Terminal design and haulier procurement for the removal of tunnel spoil from central London.
The BamFerrovialKier Joint Venture (BFK JV) was successful in winning the contract to bore the two Crossrail running tunnels from Paddington through London’s West End to Farringdon.
This required the removal of over 1,000,000 tonnes of excavated material at a peak rate of over 40,000T per week (equivalent to 400 each-way road journeys, or five train loads a day).
Rail freight was the only way to move this amount of material without causing massive local road congestion and at an economic rate. Railfreight Consulting was employed by the JV to give support in the following areas:
- Procurement of a rail freight haulier;
- Design of the Westbourne park terminal;
- Liaison with Network Rail over train pathing, track access and connection agreements.
Our key achievements were:
- Terminal construction and haulier procurement were completed well in advance of the commencement of the tunnelling work;
- The contracted haulage price was 40% less than the JV’s tender allowance;
- The final terminal design enabled an extension in train length from 21 wagons to 28, giving a increase of 33% in daily haulage capacity;
- Establishment of a robust haulier performance regime incentivising full length trains and complete unloading of the wagons;
- Establishment and novation of track access contracts involving Network Rail, the ORR, Crossrail, BFK and the haulier.
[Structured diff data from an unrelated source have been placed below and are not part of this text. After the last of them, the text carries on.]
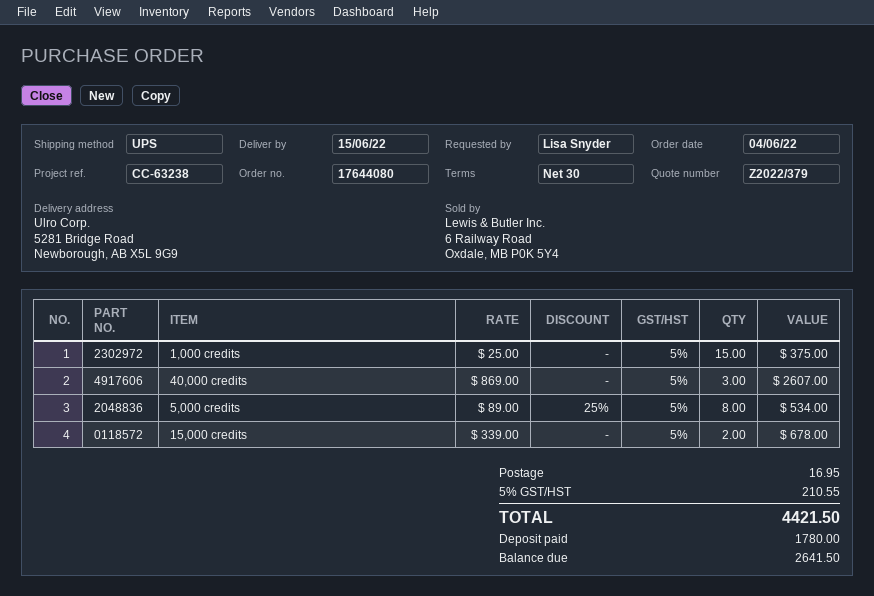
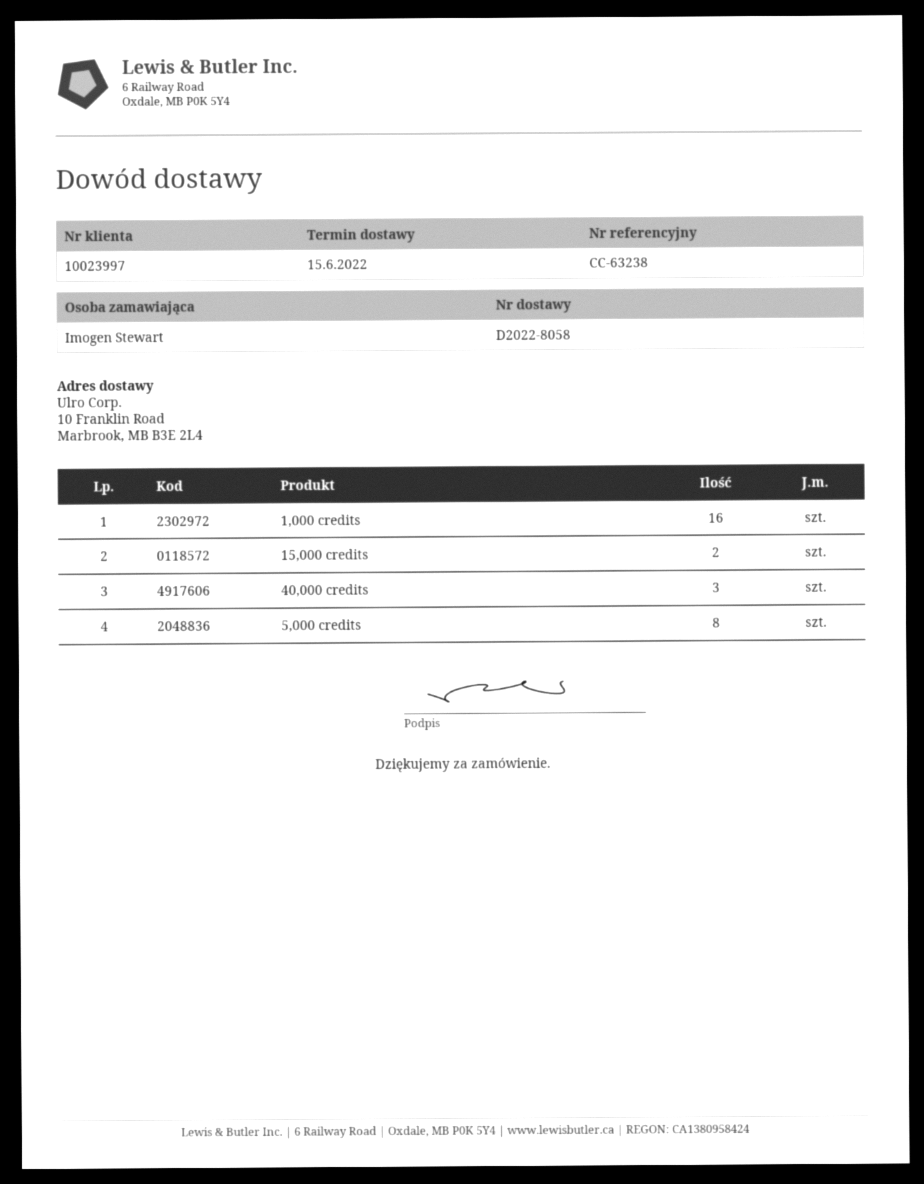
ordered by: Lisa Snyder -> Imogen Stewart
ship to: 5281 Bridge Road, Newborough, AB X5L 9G9 -> 10 Franklin Road, Marbrook, MB B3E 2L4
1,000 credits: 15 -> 16

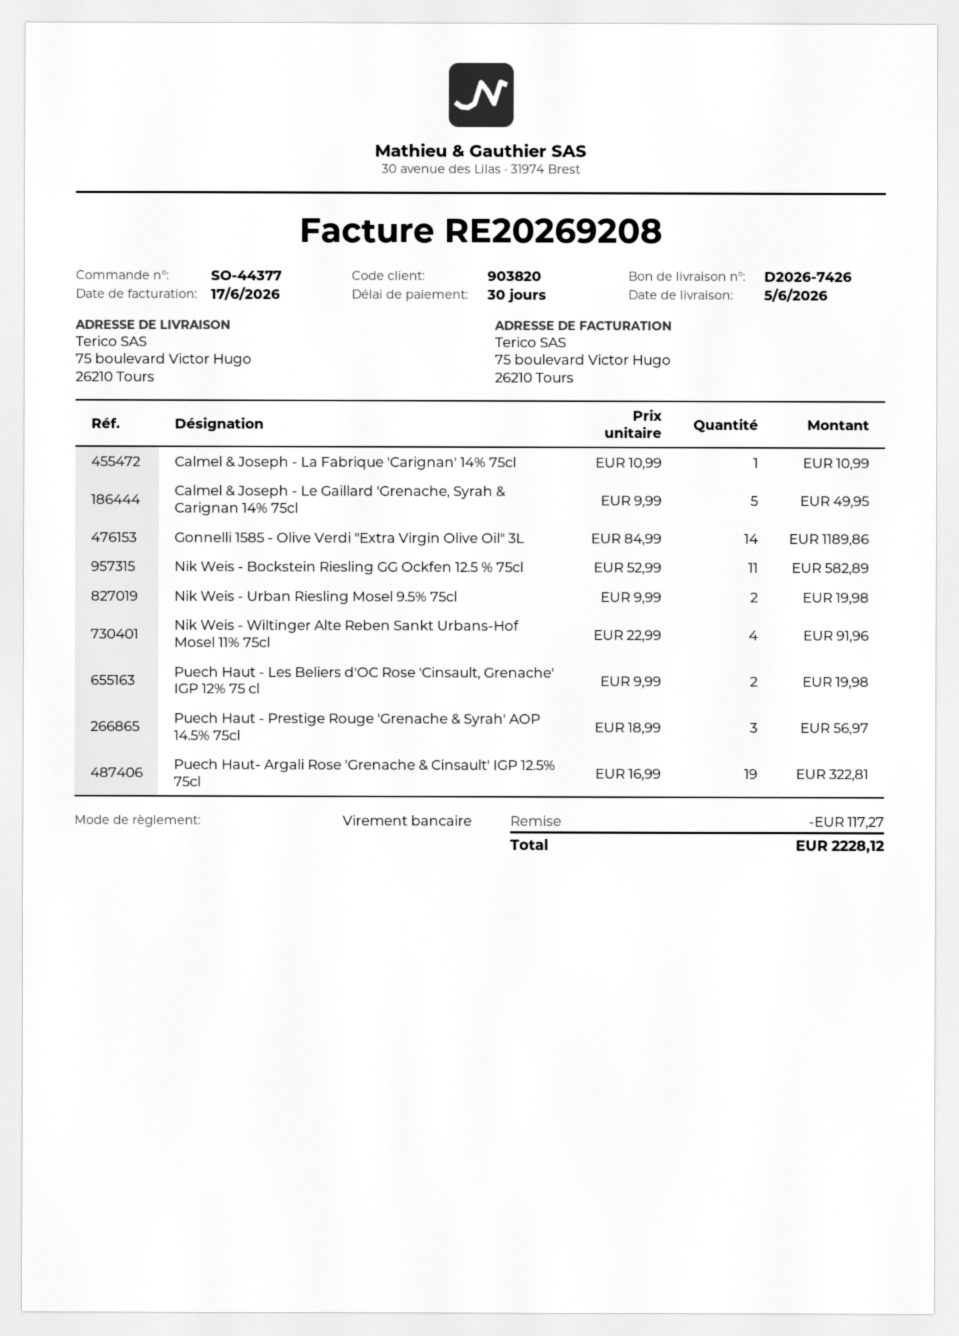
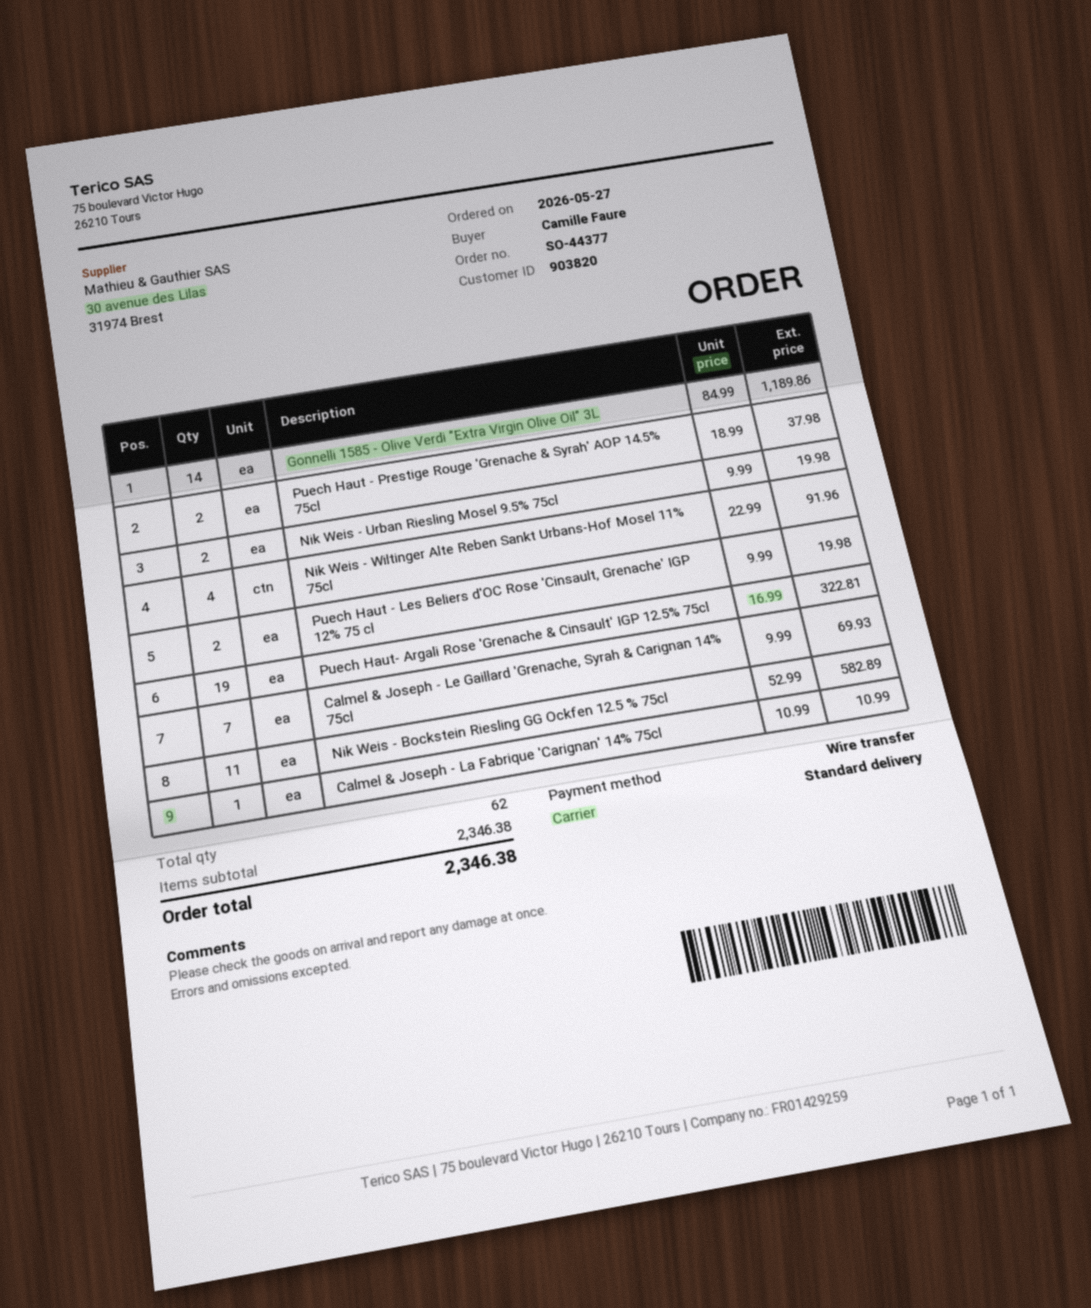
Calmel & Joseph - Le Gaillard 'Grenache, Syrah & Carignan 14% 75cl: 5 x 9.99 = 49.95 -> 7 x 9.99 = 69.93
Puech Haut - Prestige Rouge 'Grenache & Syrah' AOP 14.5% 75cl: 3 x 18.99 = 56.97 -> 2 x 18.99 = 37.98
discount: 117.27 -> none
total: 2228.12 -> 2346.38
Key to the commercial success of the procurement was our knowledge of the haulier marketplace and how to run an effective railfreight procurement process. We constructed the tender documentation to encourage competition through a simple pricing regime and to ensure that the flexibility and scalability BFK needed to meet the tunnelling programme was achieved.
We used our operational knowledge to develop a loading arrangement and shunt plan which enabled the 33% increase in train length. We then worked closely with our contacts in Network Rail to gain approval to run this very long train over routes where such a train had never run before.